Team:Groningen/Labwork/11 September 2013



Checked sequenced plasmids. BBa_K1085014+GFPdsm and BBa_K1085014+GFP0840 had both the promoter orientated in the right direction.
There were no mutations.

BBa_K1085014+P-RFP, only one primer bound in the wrong direction, implying that the promoter is inserted in the wrong direction. The other primer didn't bound at all.

checked colonies stabbed on LB/starch/cm plates, with lugols solution. No halo's were visible implying that the B. subtilis colonies have an insert in the amyE locus.

New transformation of BBa_K1085014+GFPdsm had ~100 colonies (Negative control was clear)
Stabbed 3 colonies on LB/Starch/cm plate and streaked on LB/cm plate.
Inoculated 3ml LB with GFPdsm col 1.
Sent RFP col1 for sequencing:

153DZAB027 RFP1 Fw 153DZAB028 RFP1 Rv

Inoculated 3ml LB/amp with RFP colonies 5-8.

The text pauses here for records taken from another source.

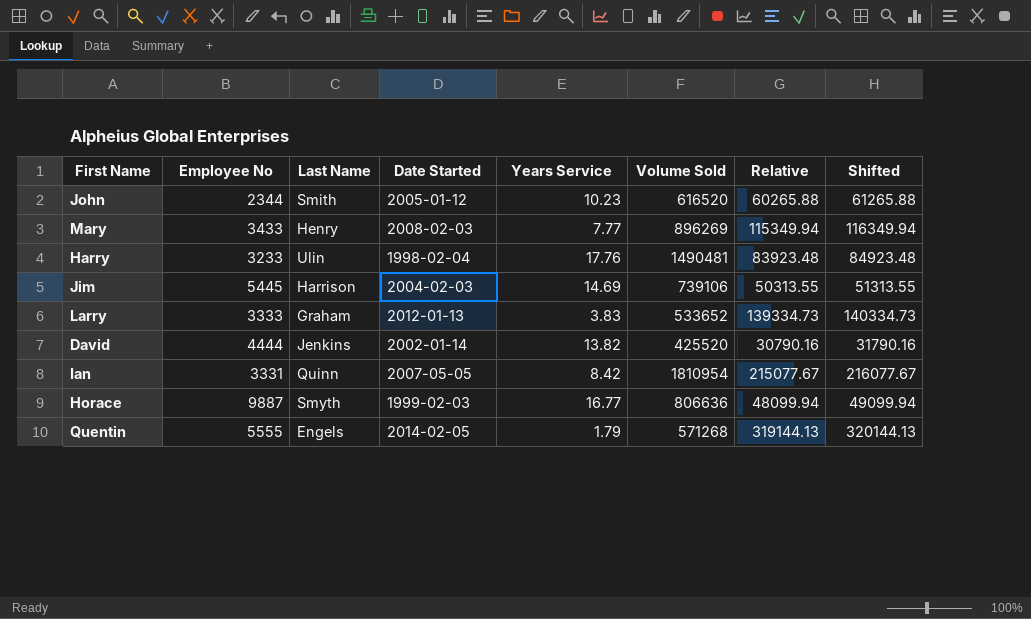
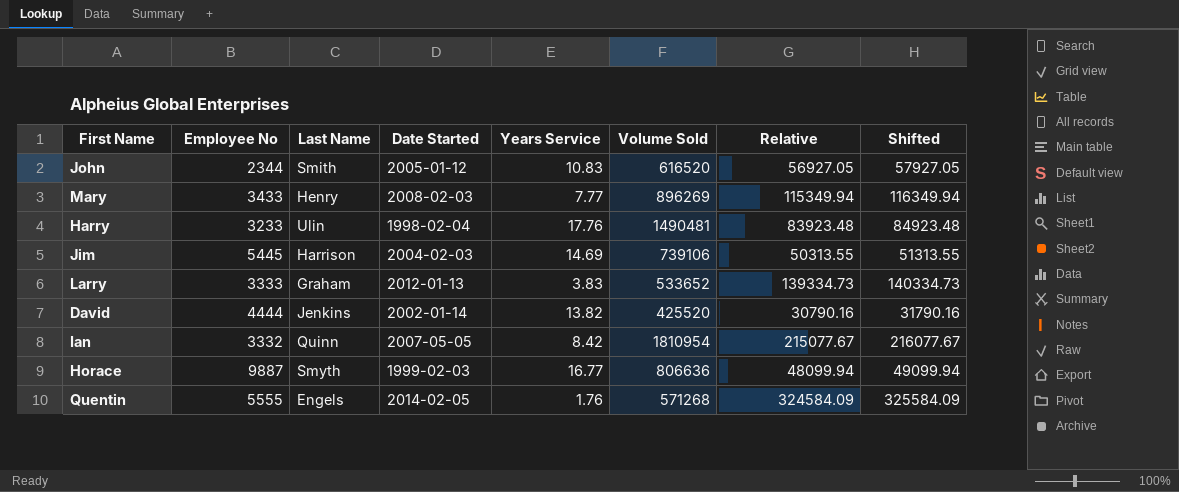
John | Years Service: 10.23 -> 10.83
John | Relative: 60265.88 -> 56927.05
John | Shifted: 61265.88 -> 57927.05
Ian | Employee No: 3331 -> 3332
Quentin | Years Service: 1.79 -> 1.76
Quentin | Relative: 319144.13 -> 324584.09
Quentin | Shifted: 320144.13 -> 325584.09

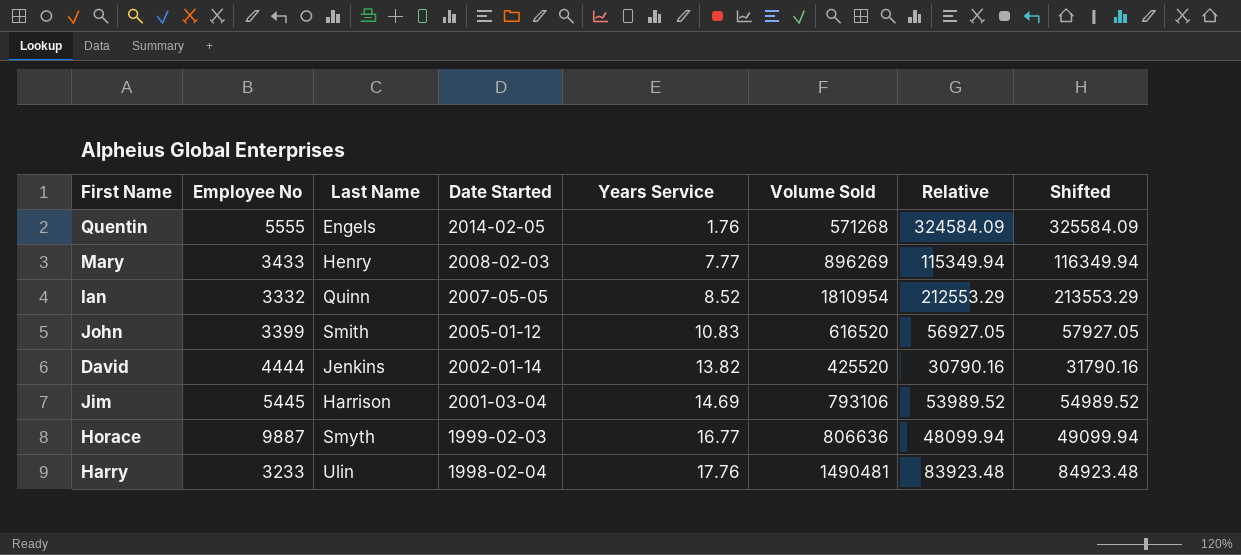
row order: none -> Date Started descending
row Larry: 3333 | Graham | 2012-01-13 | 3.83 | 533652 | 139334.73 | 140334.73 -> none
Ian | Years Service: 8.42 -> 8.52
Ian | Relative: 215077.67 -> 212553.29
Ian | Shifted: 216077.67 -> 213553.29
John | Employee No: 2344 -> 3399
Jim | Date Started: 2004-02-03 -> 2001-03-04
Jim | Volume Sold: 739106 -> 793106
Jim | Relative: 50313.55 -> 53989.52
Jim | Shifted: 51313.55 -> 54989.52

Inoculated 3ml LB with B.sub BBa_K1085014+GFP0840 and B sub WT.


S5 was ligated into pSB1C3-S1-S5 and pSB1C3-S2-S5.
The ligation product was transformed into E. coli DH5α and plated on LB + Cm.

The plates from yesterday (pSB1C3-S16-S3 and pSB1C3-S16-S9) showed around one hundred colonies.
ColonyPCR was performed on 4 colonies per plate using VF2 and VR primers (annealing temperature 58°C).
The PCR samples were checked on agarose gel 0.8%.

Colony C from pSB1C3-S16-S3 and colonies C and D from pSB1C3-S16-S9 were positive candidates. Indeed the gel showed bands at the expected height (1219 bps).
Colony C from pSB1C3-S16-S3 and colonies C from pSB1C3-S16-S9 were inoculated in LB + Cm (Sander).

BBa_K1085014-GFP0840, pSB1C3-S1-S5-S13 and pSB1C3-S2-S5-S14 were digested with EcoRI and PstI.
The digestion product were purified from gel.
Both S1-S5-S13 and S2-S5-S14 were ligated into BBa_K1085014. The ligation reaction was incubated over night.


made - 80 and a miniprep of the S1-S5-S13 and S2-S5-S14.
the plasmids acquired with the miniprep were send to get sequenced.
did a ligation reaction of F and S3 (200ng 1:1), M and S9 (150 ng 1:1), L and S3 and L and S9 (70 ng 1:1)


Run a gel for the overnight PCR of the ΔCheY and ΔDes strain with as control the primers for the ΔDes mutant on the wild type B. subtilis strain. For the CheY mutant no bands were present at the gel, or the Des mutant, there were more bands than expected and at a different size. The control showed a smear.
Did a restriction reaction on the signal sequences LytB, EstA, MotB and FliZ with EcoRI and BamHI. Heat inactivated the reaction.
Did a restriction reaction on BBa_J04450 with EcoRI and PstI. Heat inactivated the reaction.